- [WHAT THIS TASK INVOLVES]: Of all the lines below, return only those starting with the line holding "launch REPL, clean" and going on through the line holding "launch REPL, calculate", exactly as written.

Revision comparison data
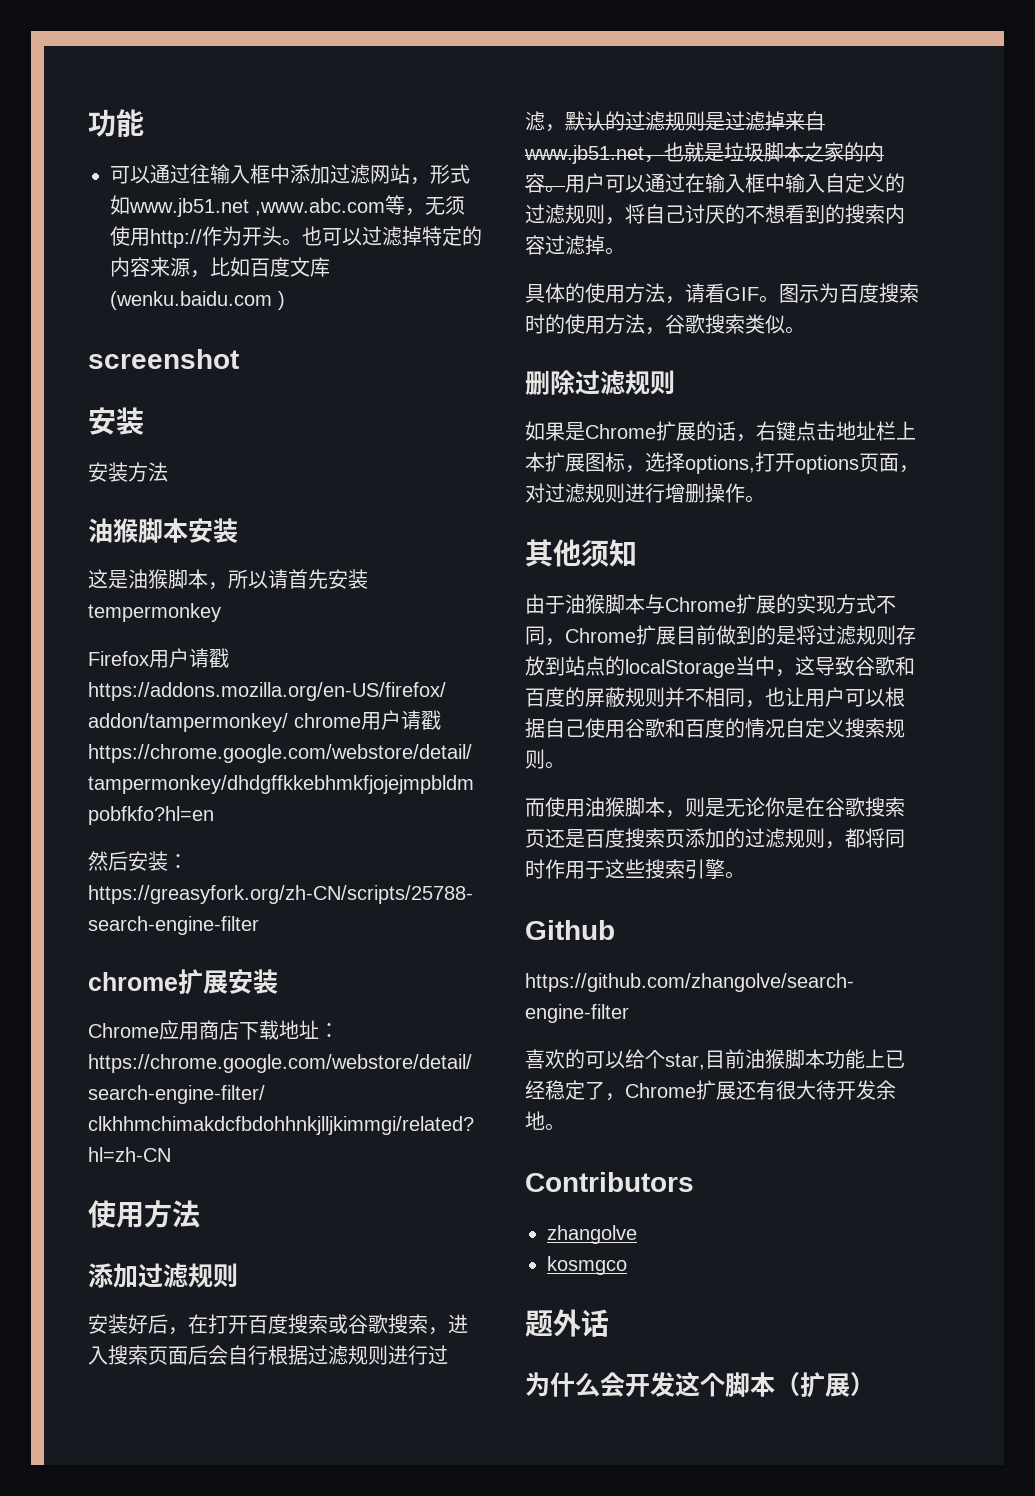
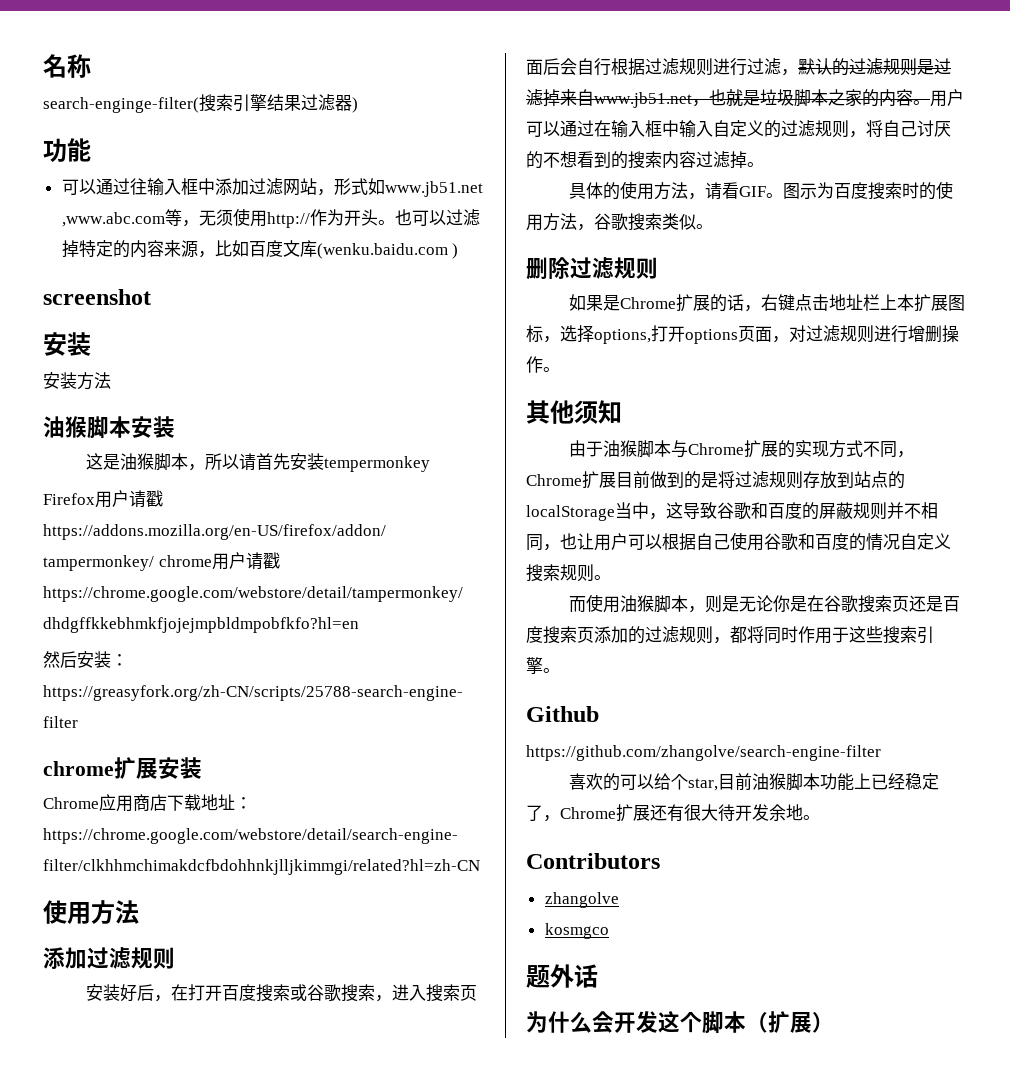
(88, 123) none -> [43,54,91,78] [43,94,358,113] 名称 // search-enginge-filter(搜索引擎结果过滤器) //

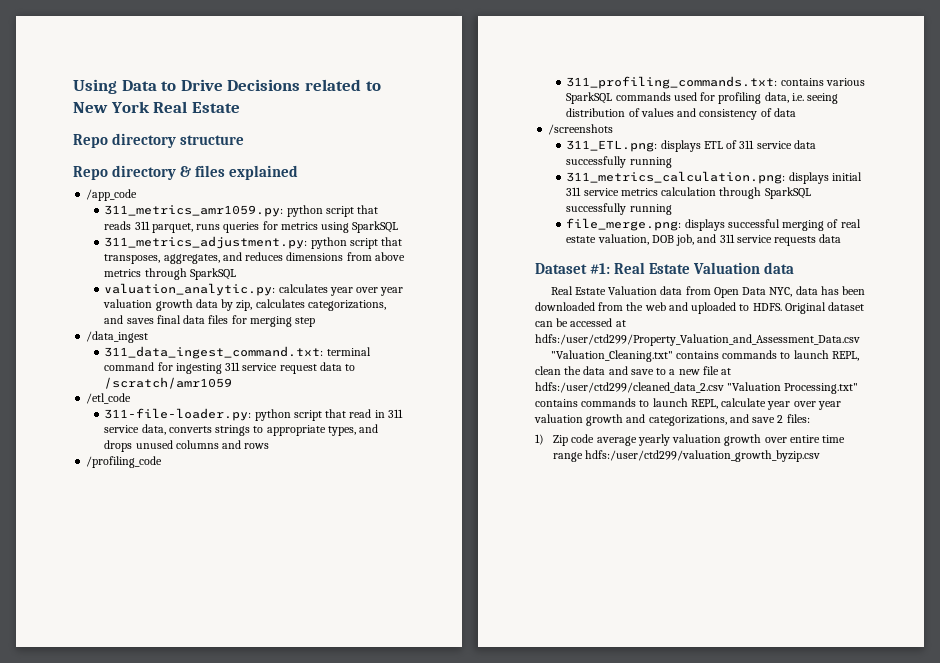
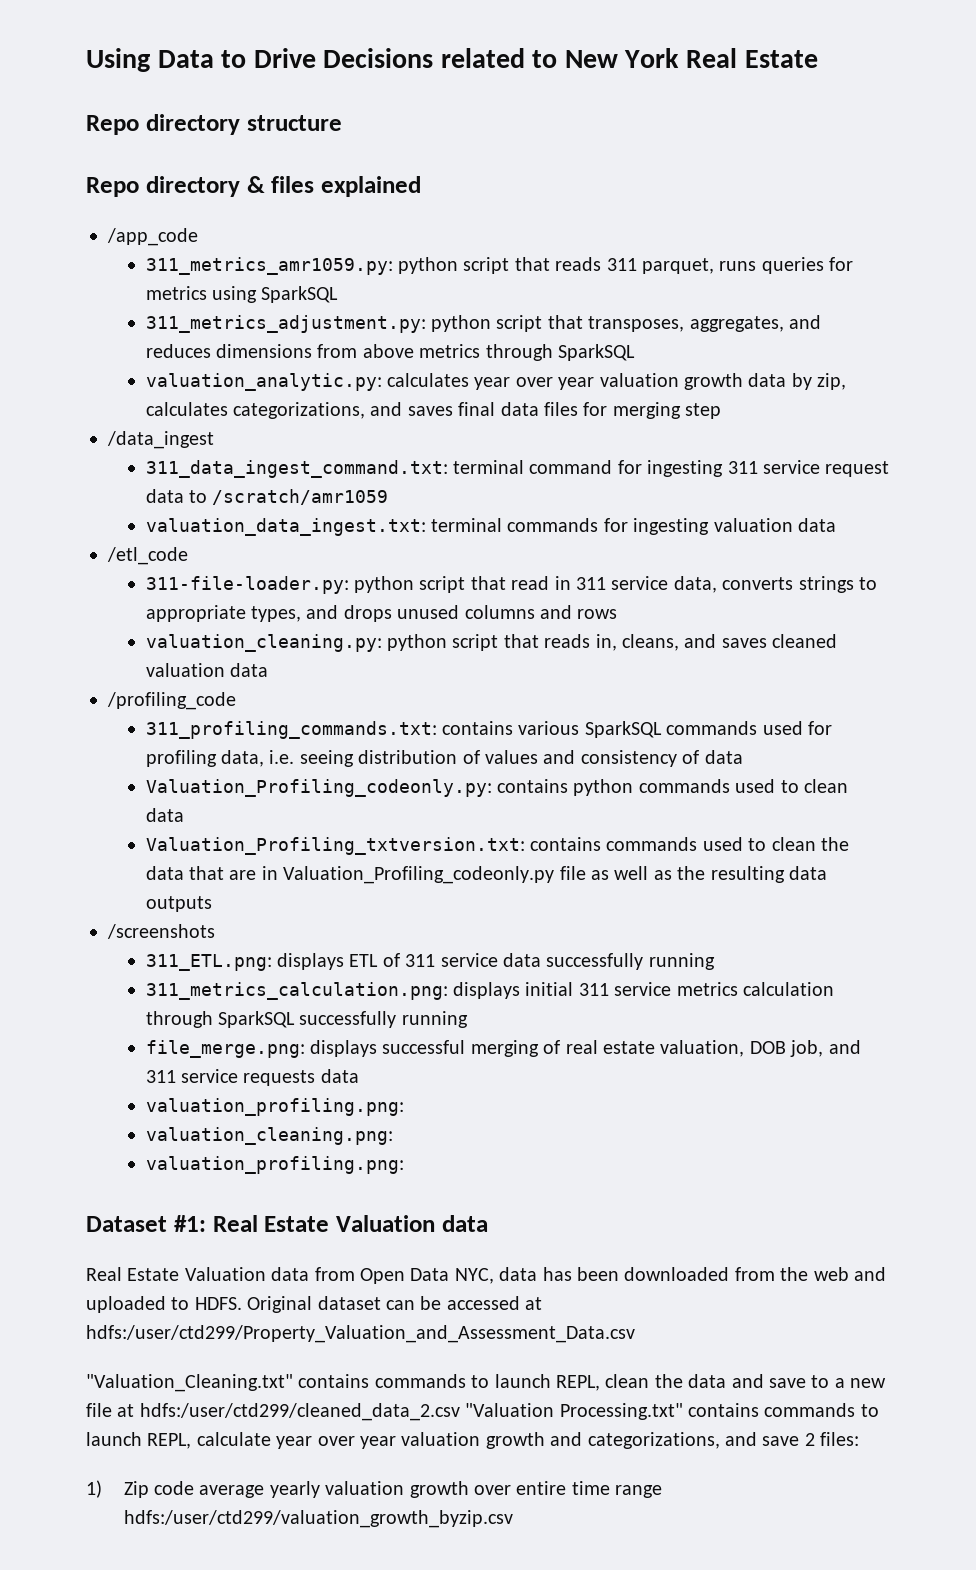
(233, 383) none -> [145,518,837,536] // valuation_data_ingest.txt: terminal commands for ingesting valuation data
(270, 446) none -> [145,634,838,652] [145,663,269,677] // valuation_cleaning.py: python script that reads in, cleans, and saves cleaned valuation data
(796, 112) none -> [145,779,849,797] [145,808,184,822] [145,837,850,855] [145,866,828,884] [145,896,212,912] // Valuation_Profiling_codeonly.py: contains python commands used to clean data // Valuation_Profiling_txtversion.txt: contains commands used to clean the data that are in Valuation_Profiling_codeonly.py file as well as the resulting data outputs
(842, 238) none -> [145,1098,404,1116] [145,1127,393,1145] [145,1156,404,1174] // valuation_profiling.png: // valuation_cleaning.png: // valuation_profiling.png:

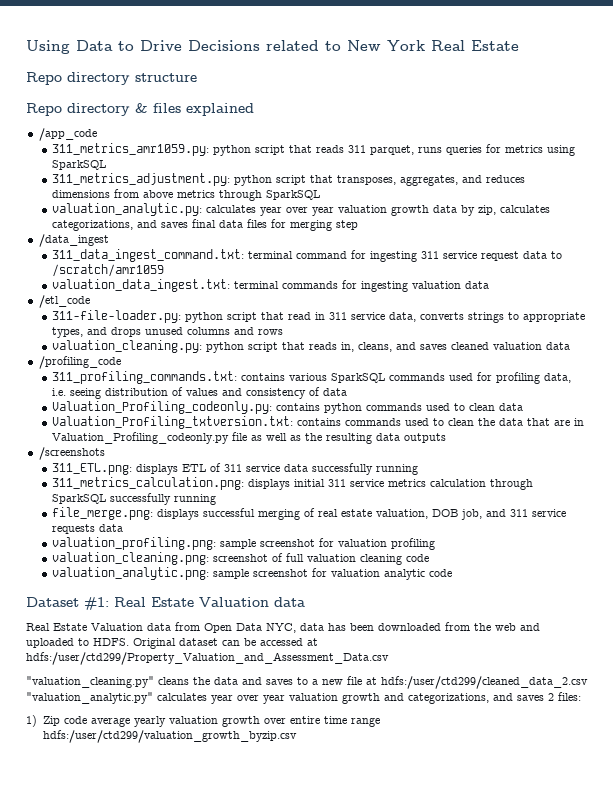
[145,1127,393,1145] [145,1156,404,1174] // valuation_cleaning.png: // valuation_profiling.png: -> [220,538,436,550] [52,552,430,565] [52,567,453,580] sample screenshot for valuation profiling // valuation_cleaning.png: screenshot of full valuation cleaning code // valuation_analytic.png: sample screenshot for valuation analytic code
[86,1374,650,1392] "Valuation_Cleaning.txt" contains commands to launch REPL, clean -> [26,676,189,688] "valuation_cleaning.py" cleans
[768,1378,806,1388] save -> [266,679,293,685] saves
[465,1403,879,1420] [86,1432,271,1449] "Valuation Processing.txt" contains commands to launch REPL, calculate -> [26,692,207,704] "valuation_analytic.py" calculates
[762,1436,800,1446] save -> [517,695,544,701] saves

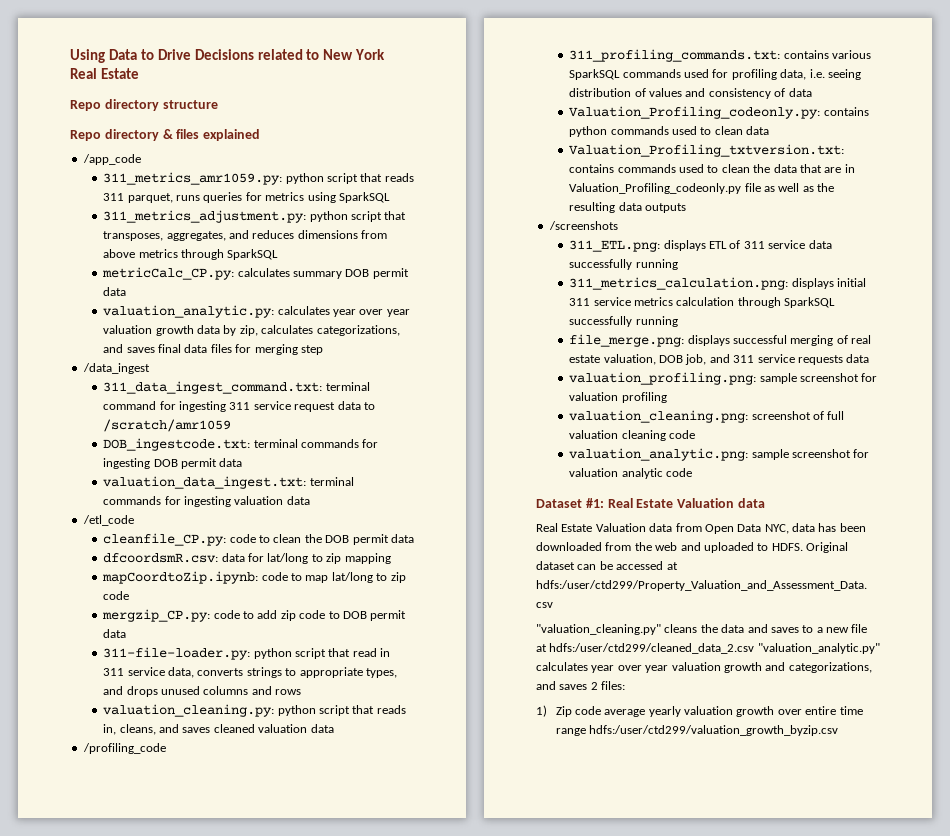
(321, 195) none -> [102,267,409,280] [103,287,127,296] // metricCalc_CP.py: calculates summary DOB permit data
(165, 270) none -> [103,438,379,451] [103,458,243,469] // DOB_ingestcode.txt: terminal commands for ingesting DOB permit data
(90, 301) none -> [103,533,414,546] [103,553,391,564] [102,571,406,584] [103,591,130,600] [102,609,407,622] [103,629,127,638] // cleanfile_CP.py: code to clean the DOB permit data // dfcoordsmR.csv: data for lat/long to zip mapping // mapCoordtoZip.ipynb: code to map lat/long to zip code // mergzip_CP.py: code to add zip code to DOB permit data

- [PROBLEM SOLUTION]:
[86,1374,650,1392] "Valuation_Cleaning.txt" contains commands to launch REPL, clean -> [26,676,189,688] "valuation_cleaning.py" cleans
[768,1378,806,1388] save -> [266,679,293,685] saves
[465,1403,879,1420] [86,1432,271,1449] "Valuation Processing.txt" contains commands to launch REPL, calculate -> [26,692,207,704] "valuation_analytic.py" calculates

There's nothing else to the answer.